Seventy-nine percent of gay respondents identified advertising
featuring gays as an important factor in choosing an insurer;
78 percent said they would be more likely to choose one marketing
to the LGBT community; 67 percent said they would be likely
to consider an insurer if the agent selling the plan were
openly gay. “GLBT consumers place a high value on brands … that
earn and grow respect within the community,” said Colleen
Dermody, a Witeck-Combs vice president.
Legendary gay artist Rauschenberg dies
Celebrated openly gay artist Robert Rauschenberg died at
82 May 12, the Advocate reports. Rauschenberg’s “combines”—so-called
because they combined unusual or everyday three-dimensional
objects and later, photographs with paint—brought
him to the fore as a pop artist in the 1950s and ’60s.

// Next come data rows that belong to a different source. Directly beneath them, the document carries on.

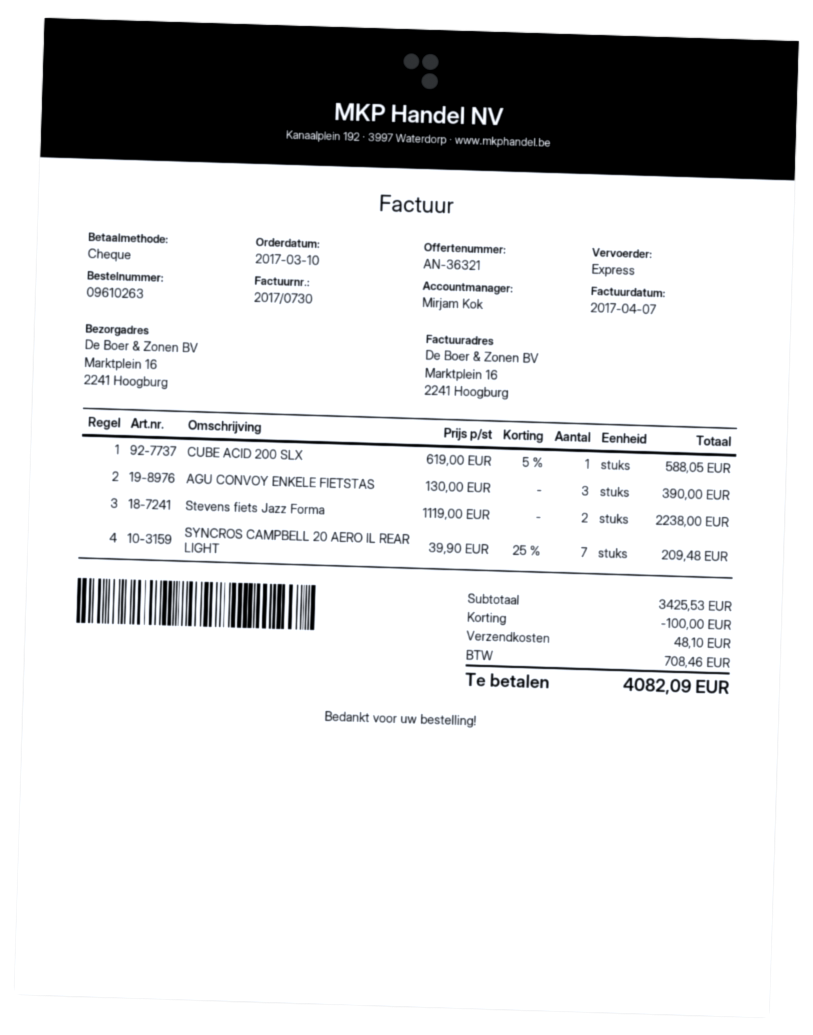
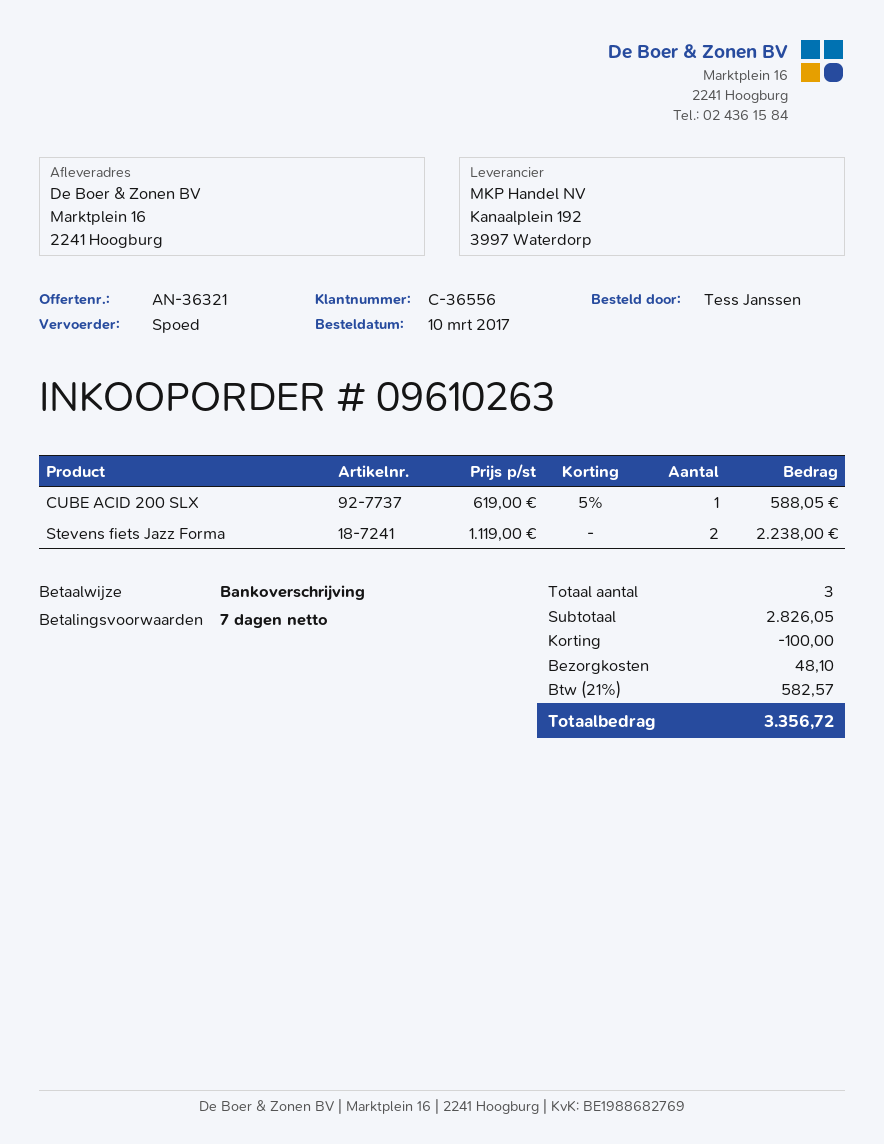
payment method: cheque -> bank transfer
AGU CONVOY ENKELE FIETSTAS: 3 x 130.00 = 390.00 -> none
SYNCROS CAMPBELL 20 AERO IL REAR LIGHT: 7 x 39.90 - 25% = 209.48 -> none
subtotal: 3425.53 -> 2826.05
tax: 708.46 -> 582.57
total: 4082.09 -> 3356.72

But he was also a sculptor and choreographer and won a
Grammy Award in 1984 for best album jacket for the Talking
Heads’ Speaking in Tongues. Rauschenberg founded
Change, Inc., which helps artists pay medical bills. “I
don’t ever want to go,” he told Harper’s
Bazaar in 1997, when asked about dying.
First openly gay Illinois lawmaker dies
Former state Rep. Larry McKeon, Illinois’ first openly
gay lawmaker, died of a stroke at 63 May 13, CBS 2 Chicago
reports. McKeon entered the Illinois House of Representatives
in 1996 and retired in 2007. He worked to extend the state’s
antidiscrimination law to protect gays and lesbians. A statute
barring sexual orientation or gender identity discrimination
took effect in January 2006. “He may have gone in there
as the first openly gay state legislator,” said Rep.
John Fritchey (D-Chicago) in July 2006, “but he is
leaving as a very good legislator who happened to be gay.”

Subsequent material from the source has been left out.